Thunberg injects fresh momentum into climate fight
The star on the world stage this week was clearly 16-year-old Swedish girl Greta Thunberg, not the US president, who was under impeachment inquiry just hours after speaking at the UN General Assembly attacking globalism and multilateralism and continuing to tout his nationalist "America first" ideology.
Thunberg, who began her protest outside the Swedish parliament in August 2018 by holding a sign calling for stronger climate action, has since inspired a global movement against climate change. Her emergence on the world stage coincides with the United States' withdrawal from the Paris Agreement and other multilateral and global accords and institutions that have greatly undermined the global climate cause.
On Sunday, just a day before the UN Climate Action Summit, top climate scientists issued a stern warning that sea-level rise, global warming, melting ice sheets and carbon pollution have accelerated in the past several years.
They highlighted in their report the urgency of fundamental socioeconomic transformation and carbon-curbing actions in areas such as land use and energy to avert dangerous global temperature rise.
Speaking at the summit, Thunberg admonished world leaders saying: "How dare you continue to look away, and come here saying that you are doing enough, when the politics and solutions needed are still nowhere in sight... And if you choose to fail us I say we will never forgive you.
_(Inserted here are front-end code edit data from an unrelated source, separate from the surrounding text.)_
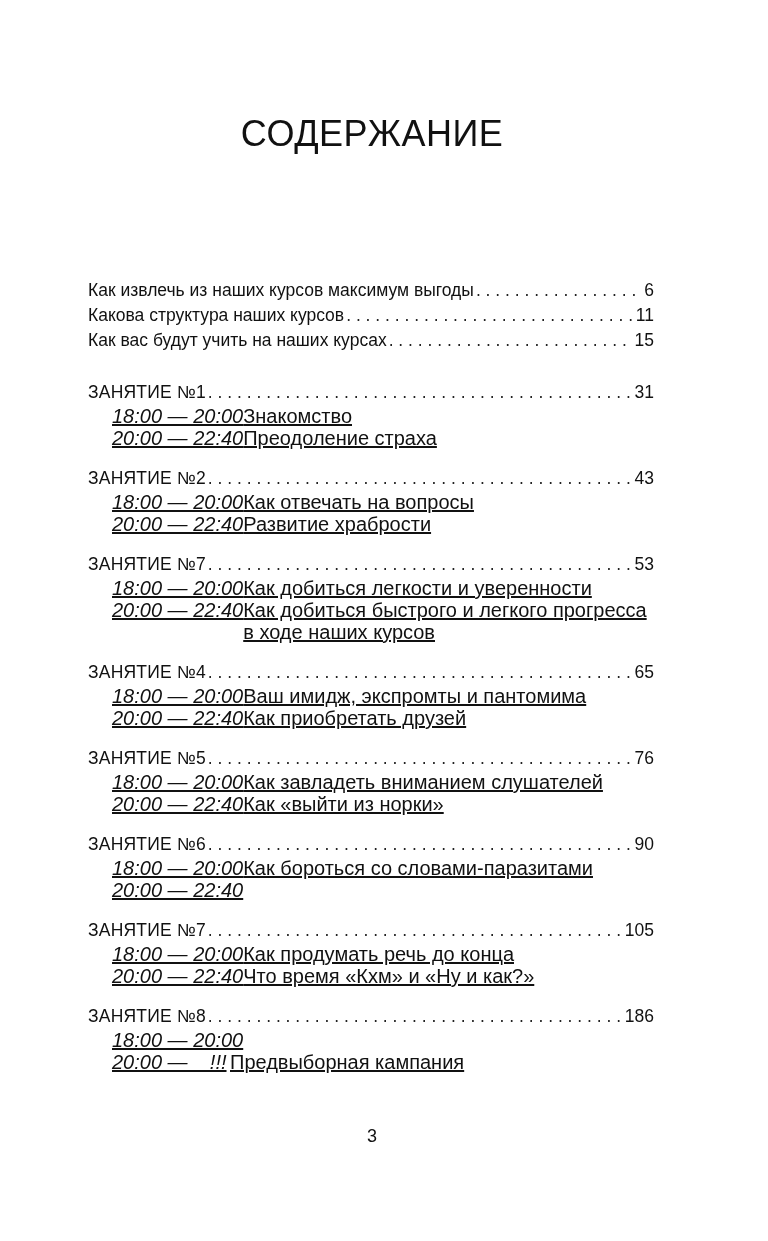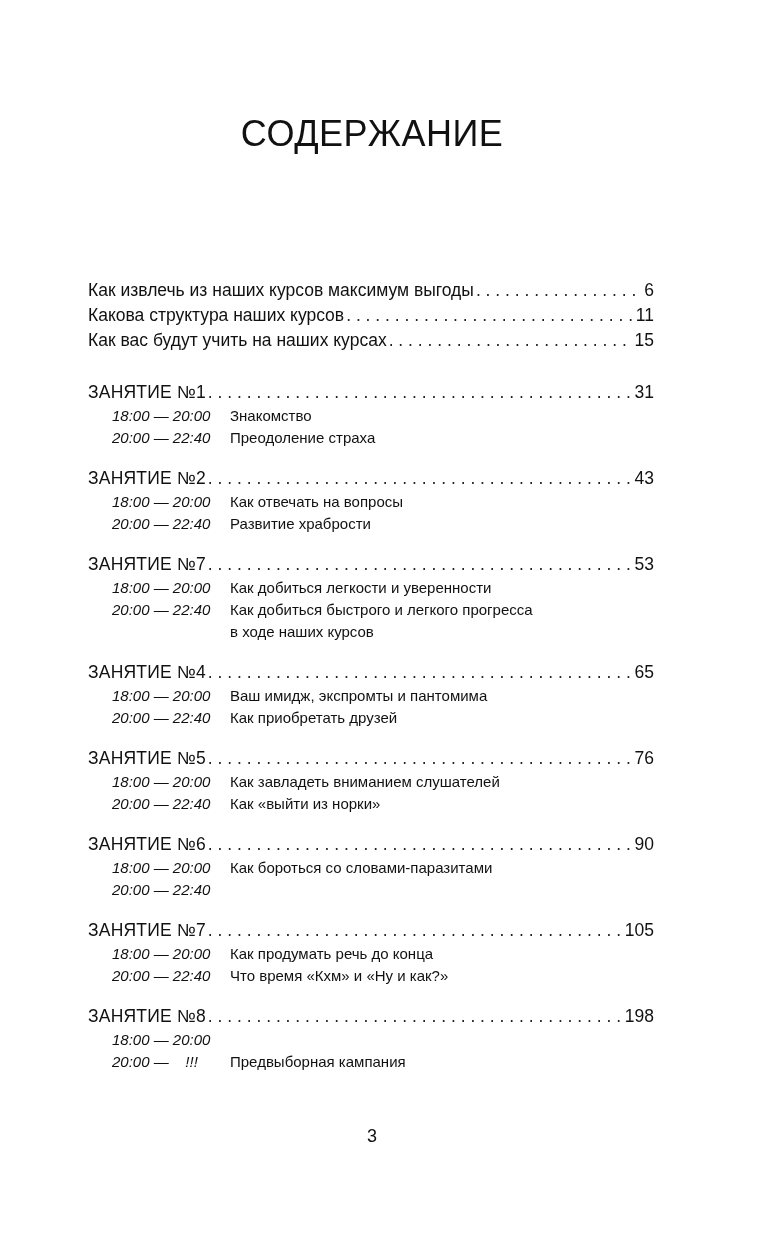--- a/index.html
+++ b/index.html
@@ -68,9 +68,10 @@
     }
     .session {
       display: flex;
-      font-size: 15px;
+      font-size: 20px;
       line-height: 22px;
       padding-left: 24px;
+      text-decoration: underline;
     }
     .session .time {
       flex: 0 0 118px;

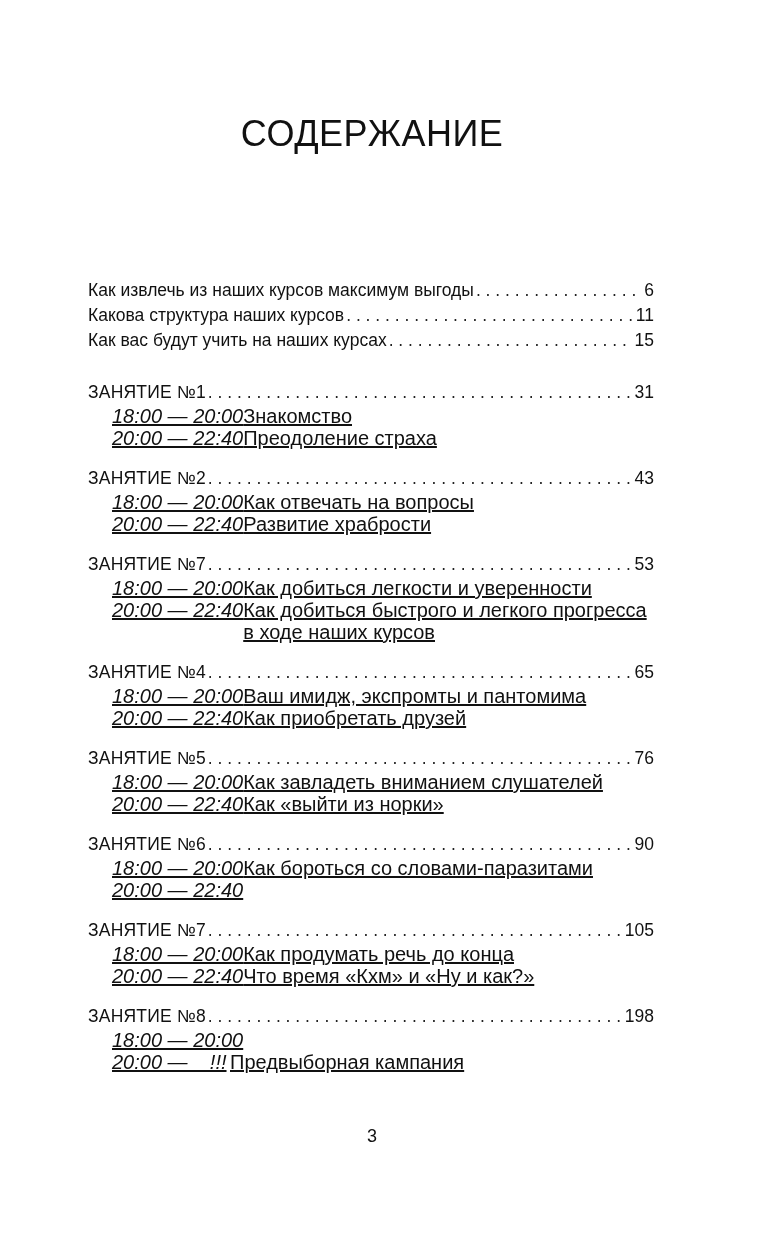--- a/index.html
+++ b/index.html
@@ -233,7 +233,7 @@
     <div class="toc-row">
       <span class="title">ЗАНЯТИЕ №8</span>
       <span class="leader"></span>
-      <span class="page">198</span>
+      <span class="page">186</span>
     </div>
     <div class="session">
       <span class="time">18:00 — 20:00</span>

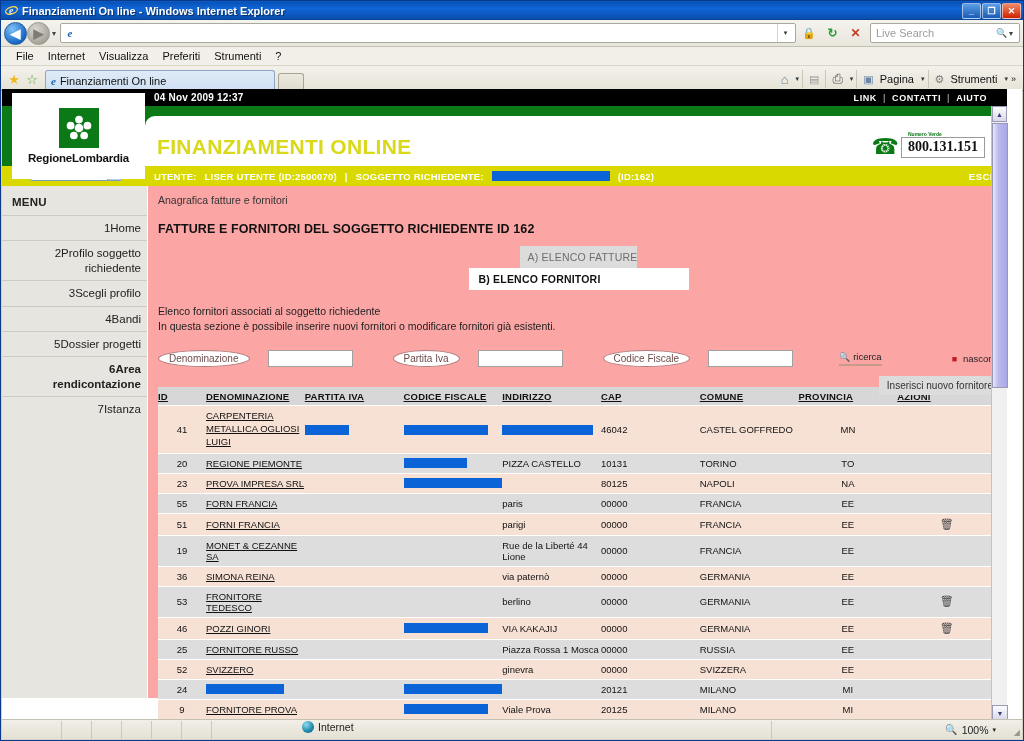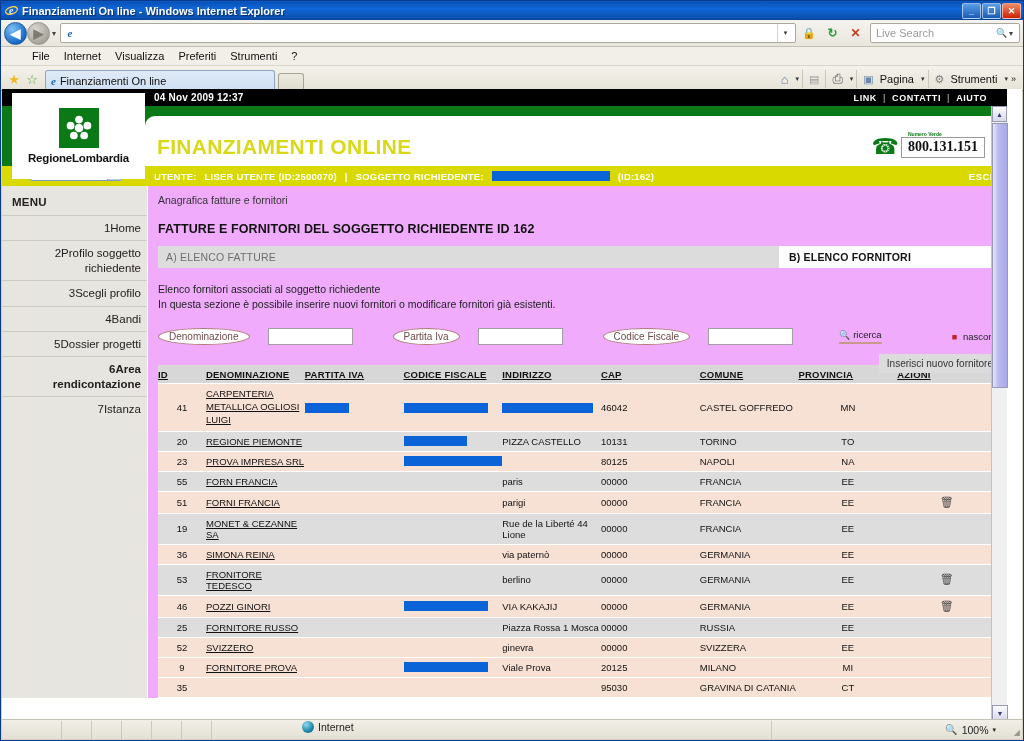--- a/index.html
+++ b/index.html
@@ -95,7 +95,7 @@
   
   .menubar {
     height: 19px; background:#f1efe7;
-    display:flex; align-items:center; padding-left:24px;
+    display:flex; align-items:center; padding-left:8px;
     border-bottom:1px solid #d8d5c9;
   }
   .menubar span { padding: 0 7px; font-size:11px; color:#111; }

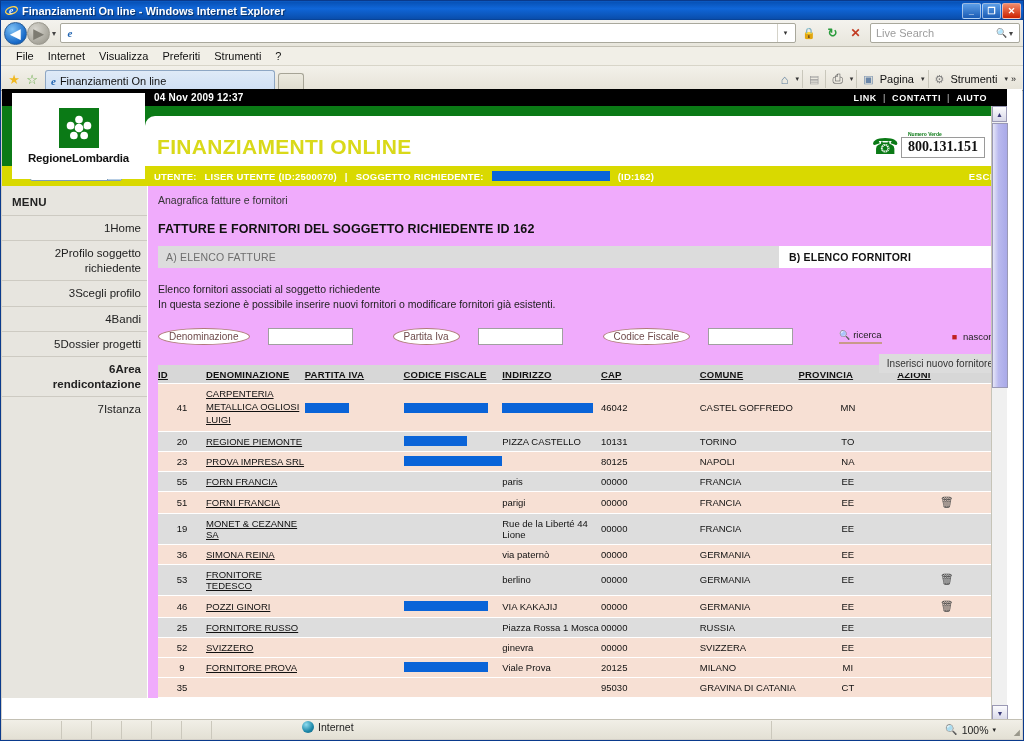--- a/index.html
+++ b/index.html
@@ -222,7 +222,7 @@
   .sb-item .num { display:inline-block; width:12px; }
   .sb-item.active { font-weight:bold; }
 
-  .content { flex:1; background:#f0abfc; padding:8px 0 4px 8px; position:relative; }
+  .content { flex:1; background:#fca5a5; padding:8px 0 4px 8px; position:relative; }
   .breadcrumb { font-size:10.5px; color:#333; margin:0 0 16px 2px;}
   .pg-title { font-size:12.5px; font-weight:bold; color:#111; margin:0 0 10px 2px; letter-spacing:.1px;}
 

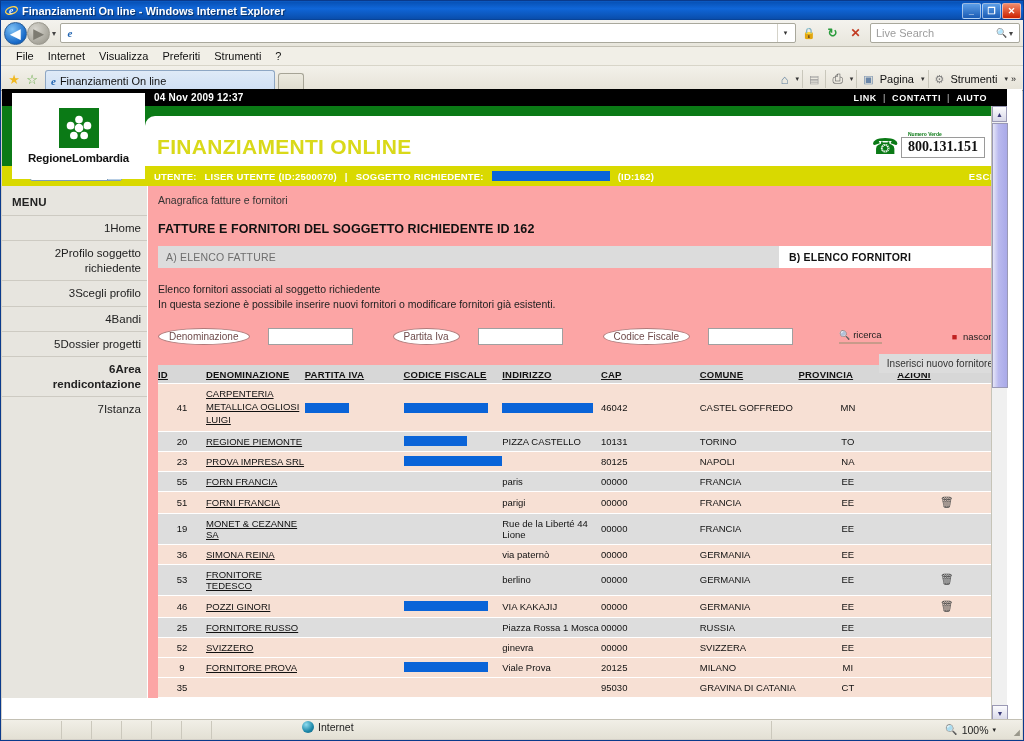--- a/index.html
+++ b/index.html
@@ -226,7 +226,7 @@
   .breadcrumb { font-size:10.5px; color:#333; margin:0 0 16px 2px;}
   .pg-title { font-size:12.5px; font-weight:bold; color:#111; margin:0 0 10px 2px; letter-spacing:.1px;}
 
-  .tabs-row { display:flex; align-items:center; margin:0 8px 0 2px;}
+  .tabs-row { display:flex; align-items:center; margin:0 8px 0 2px;flex-direction:column;}
   .tab-a {
     flex:1; background:#dcdcdc; color:#6e6e6e;
     font-size:10.5px; padding:5px 0 5px 8px; letter-spacing:.2px;

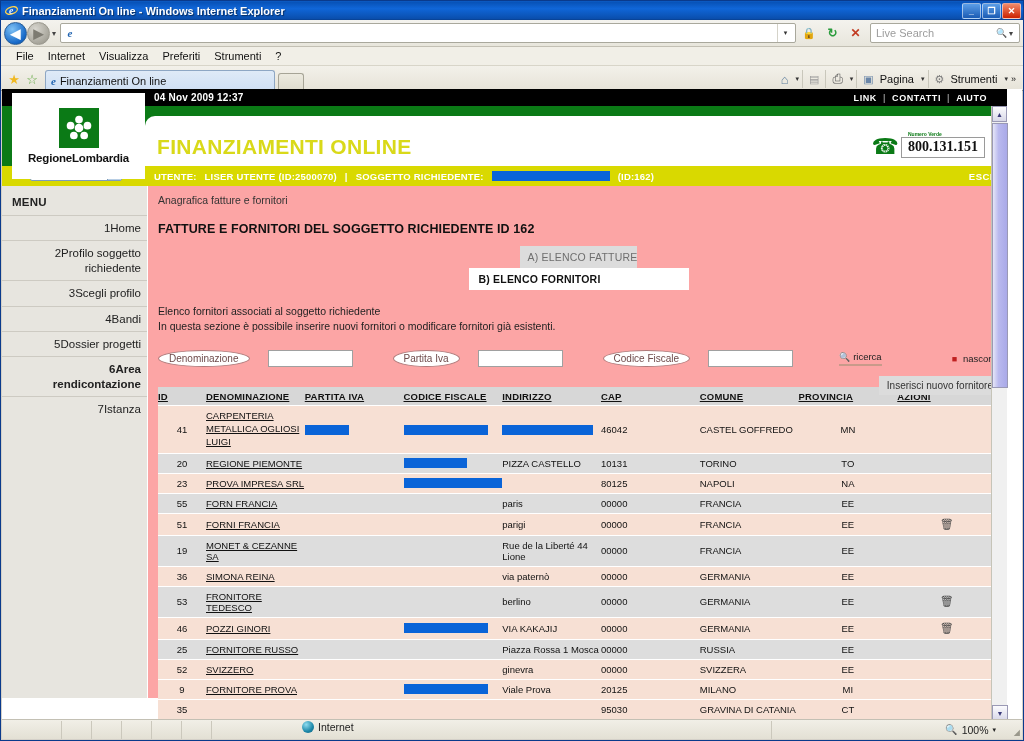--- a/index.html
+++ b/index.html
@@ -675,6 +675,21 @@
                   <td class="c-prov">EE</td>
                   <td class="c-az"></td>
                 </tr>
+                <tr class="even">
+                  <td class="c-id">24</td>
+                  <td class="c-den">
+                    <span class="bar" style="width:78px;"></span>
+                  </td>
+                  <td class="c-piva"></td>
+                  <td class="c-cf">
+                    <span class="bar" style="width:233px;"></span>
+                  </td>
+                  <td class="c-ind"></td>
+                  <td class="c-cap">20121</td>
+                  <td class="c-com">MILANO</td>
+                  <td class="c-prov">MI</td>
+                  <td class="c-az"></td>
+                </tr>
                 <tr class="odd">
                   <td class="c-id">9</td>
                   <td class="c-den"><a href="#">FORNITORE PROVA</a></td>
We will not let you get away with this."
In February, while asking two interns to cover the School Strike for Climate demonstration led by Thunberg in Brussels, I had told them that they would meet a future world leader. I was wrong. Thunberg is already a world leader.
Her message, each and every word, at the climate summit was powerful. Her glare at the US leader when the latter walked into the UN summit venue briefly is worth more than a thousand words. The US leader and many of his key administration officials are stout climate deniers and have refused to admit that humans have caused climate change despite the overwhelming evidence scientists around the world have produced.
The sad truth about the current US administration officials is in line with their political base. A Pew survey last month showed that 84 percent of Democrats and Democratic-leaning independents say climate change is a major threat to the country's well-being, while only 27 percent Republicans and Republican-leaning individuals say so.
Besides denying climate change and withdrawing from the Paris climate accord, the US leader has also made it difficult for other countries to tackle the climate crisis by waging rampant trade wars. The disruption in global supply chains means more carbon emissions. China has so far been the main target of the US trade war.
China has embarked on an ambitious and arduous agenda to transform its economic development model into a more sustainable one. It has greatly cut down its carbon intensity and invested aggressively, more than any other country, in renewable energy and electric cars.
But China can and should do more to tackle the challenges even though its per capita emission is still much lower than that of other major economies including the US, Canada, the Republic of Korea, Russia, Japan and Germany according to the International Energy Agency and the International Monetary Fund.
While the US government's disruptive actions have impaired the global momentum in the fight against climate change, Thunberg has injected the much-needed energy into it. Despite this, the US leader has shamelessly claimed he deserves the Nobel Prize for a lot of things. However, it is the young Thunberg who deserves the Nobel, for she acts much more like an adult and a true world leader than the US leader.
The author is chief of China Daily EU Bureau based in Brussels.